- PROBLEM STATEMENT -
Please output the records below word for word and omit the pictures.

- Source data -
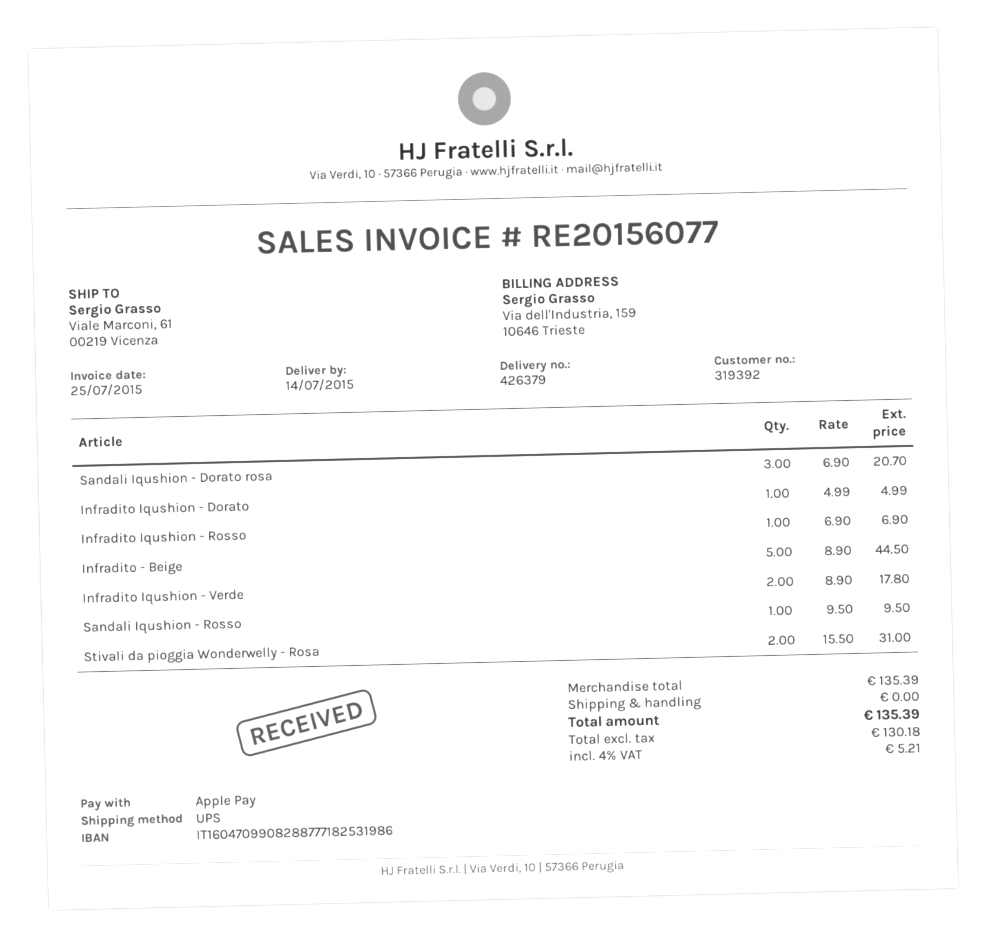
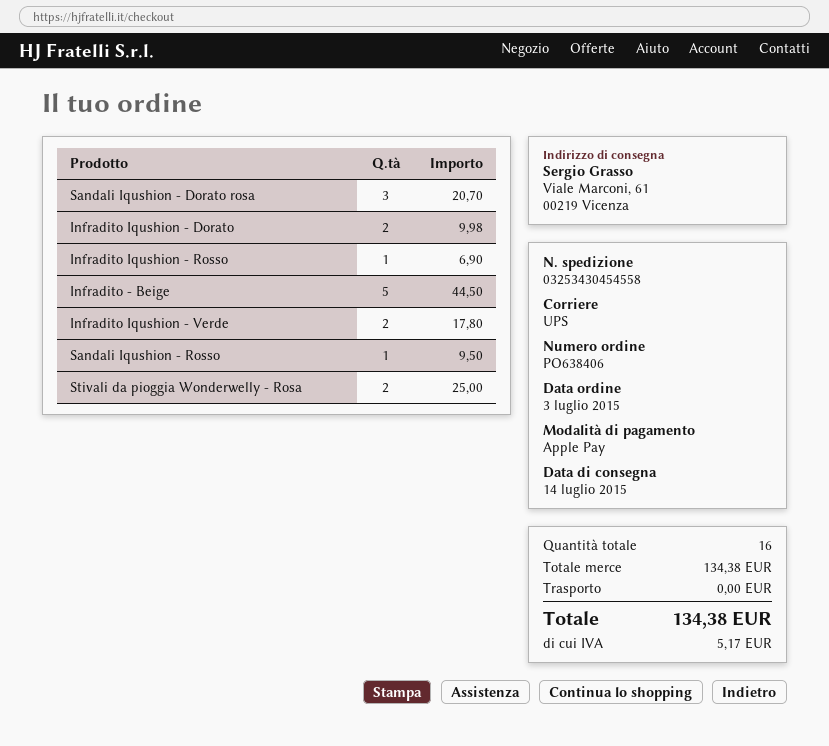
Infradito Iqushion - Dorato: 1 for 4.99 -> 2 for 9.98
Stivali da pioggia Wonderwelly - Rosa: 2 for 31.00 -> 2 for 25.00
subtotal: 135.39 -> 134.38
tax: 5.21 -> 5.17
total: 135.39 -> 134.38

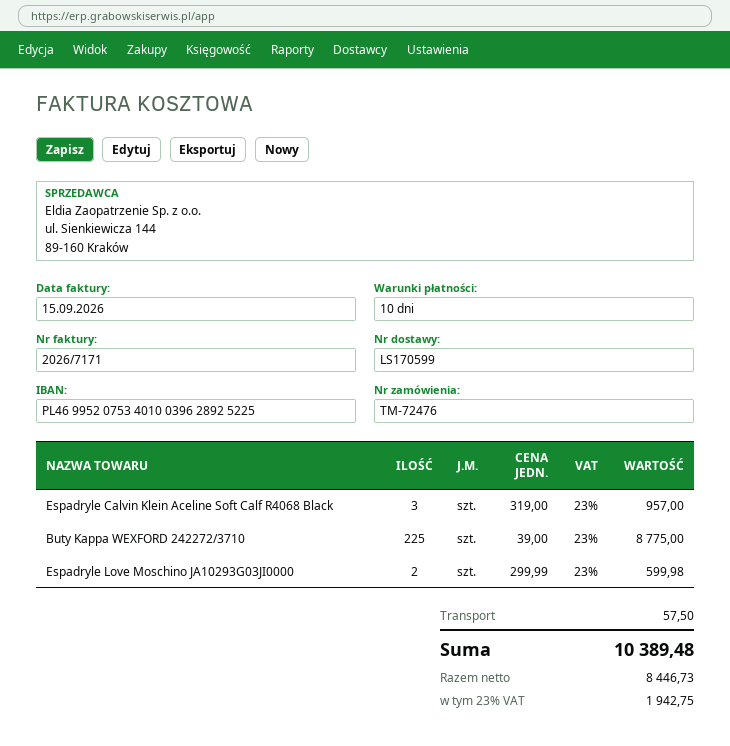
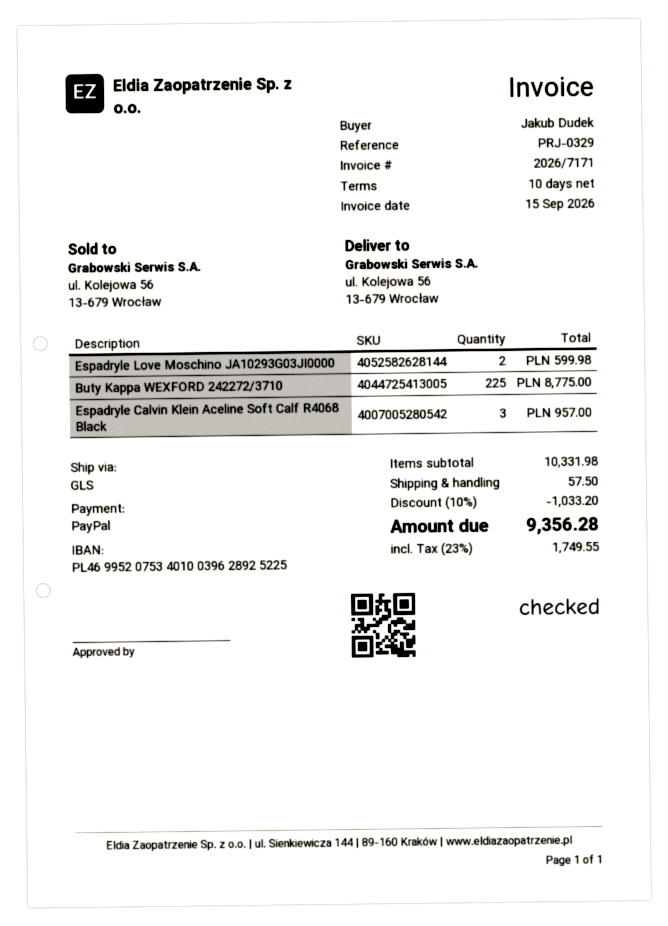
discount: none -> 10% = 1033.20
tax: 23% = 1942.75 -> 23% = 1749.55
total: 10389.48 -> 9356.28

- RESPONSE TO THE TASK -
Infradito Iqushion - Dorato: 1 for 4.99 -> 2 for 9.98
Stivali da pioggia Wonderwelly - Rosa: 2 for 31.00 -> 2 for 25.00
subtotal: 135.39 -> 134.38
tax: 5.21 -> 5.17
total: 135.39 -> 134.38

discount: none -> 10% = 1033.20
tax: 23% = 1942.75 -> 23% = 1749.55
total: 10389.48 -> 9356.28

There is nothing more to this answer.